=== Supplied entries ===

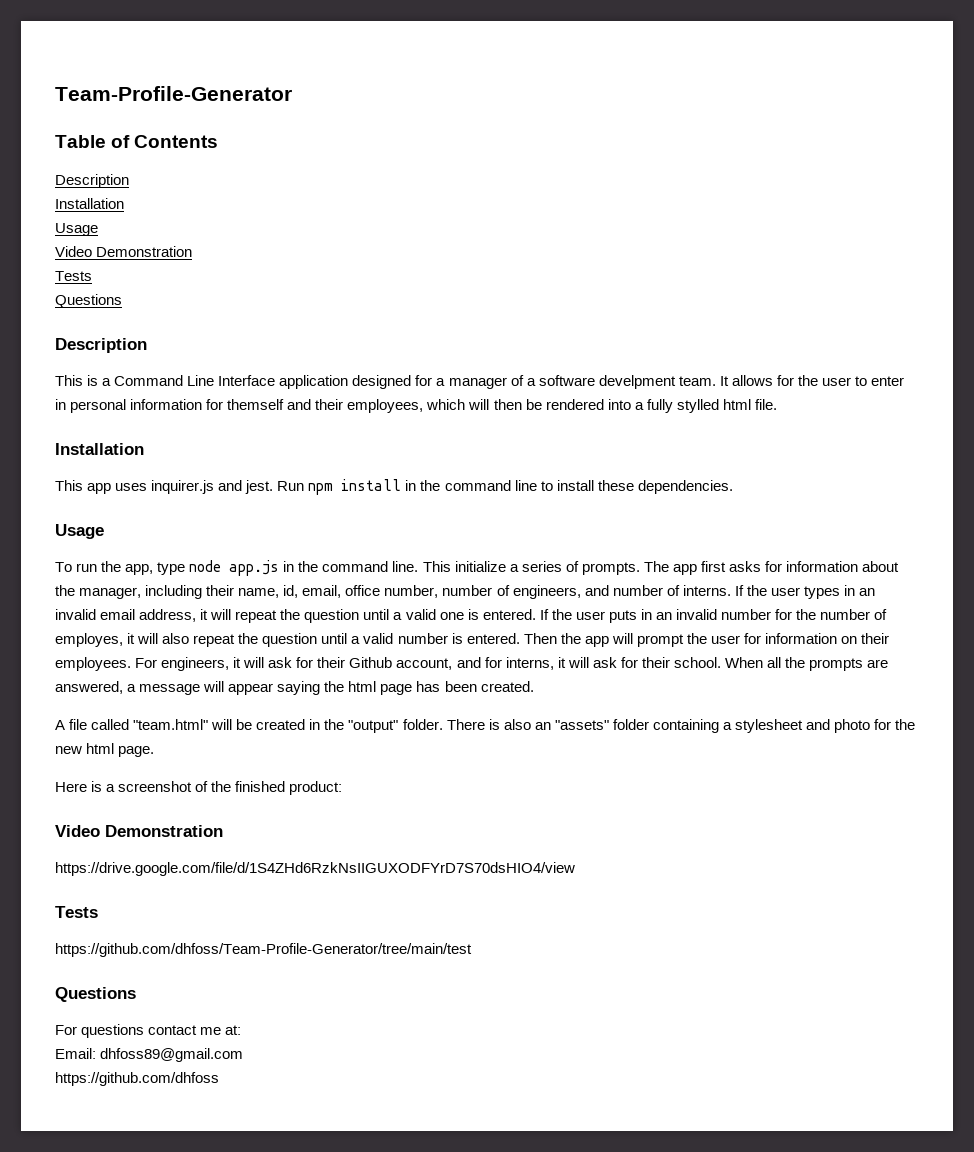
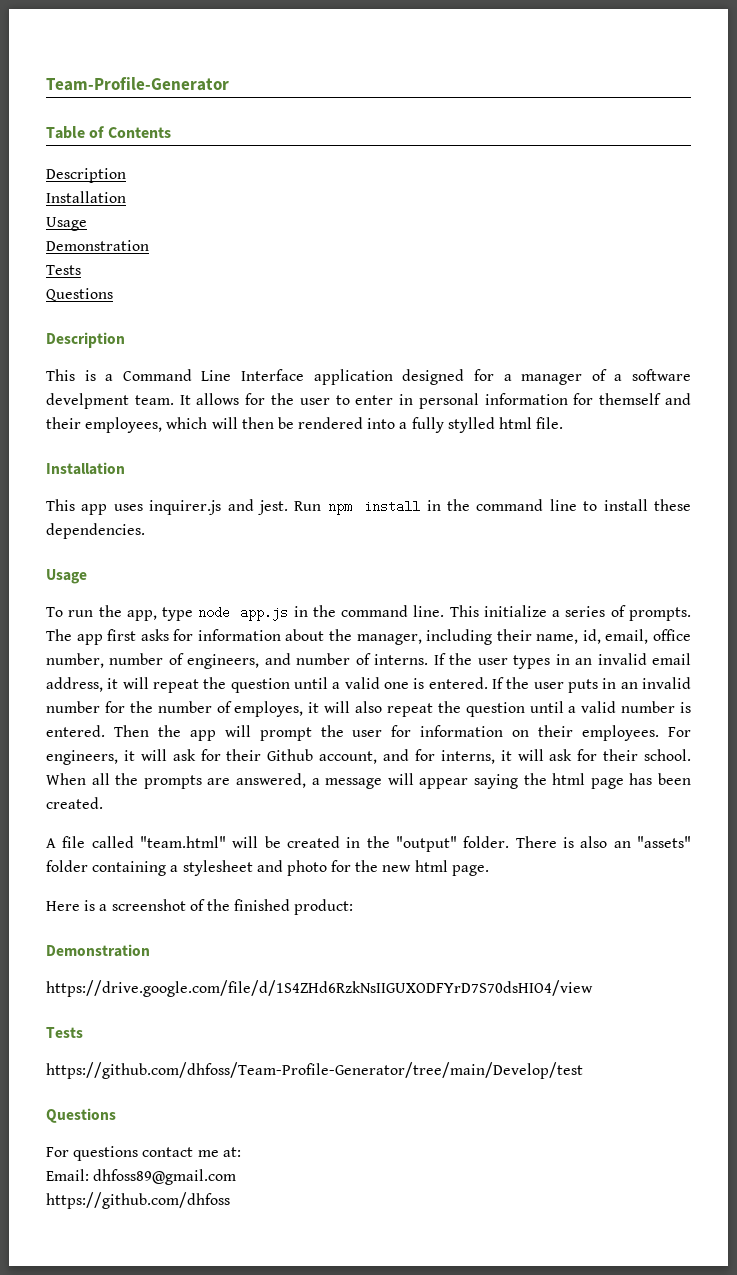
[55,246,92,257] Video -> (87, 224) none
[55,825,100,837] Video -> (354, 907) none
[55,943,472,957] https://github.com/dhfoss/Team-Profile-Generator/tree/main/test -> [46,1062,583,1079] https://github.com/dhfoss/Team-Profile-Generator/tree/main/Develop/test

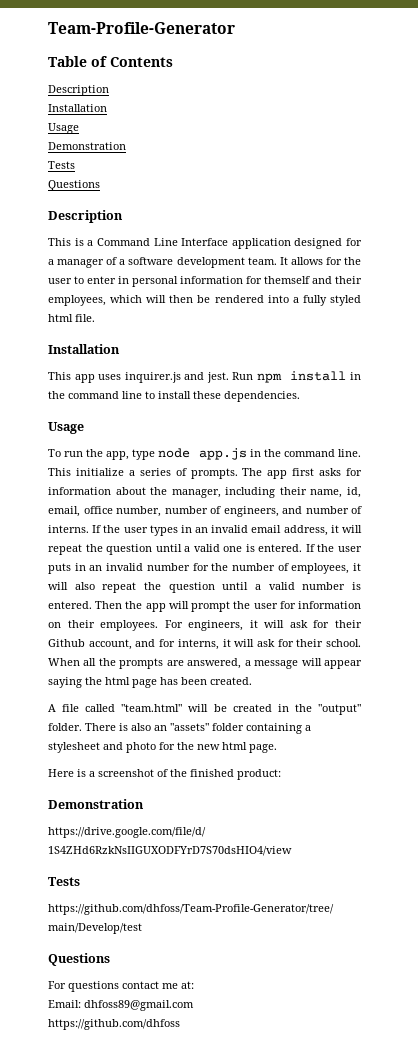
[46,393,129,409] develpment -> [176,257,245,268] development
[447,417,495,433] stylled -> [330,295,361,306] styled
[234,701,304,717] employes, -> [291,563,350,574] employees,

===

▶ **What you should do**
Out of the preceding entries, pull every line containing the string "none".

▶ **Answer**
[55,246,92,257] Video -> (87, 224) none
[55,825,100,837] Video -> (354, 907) none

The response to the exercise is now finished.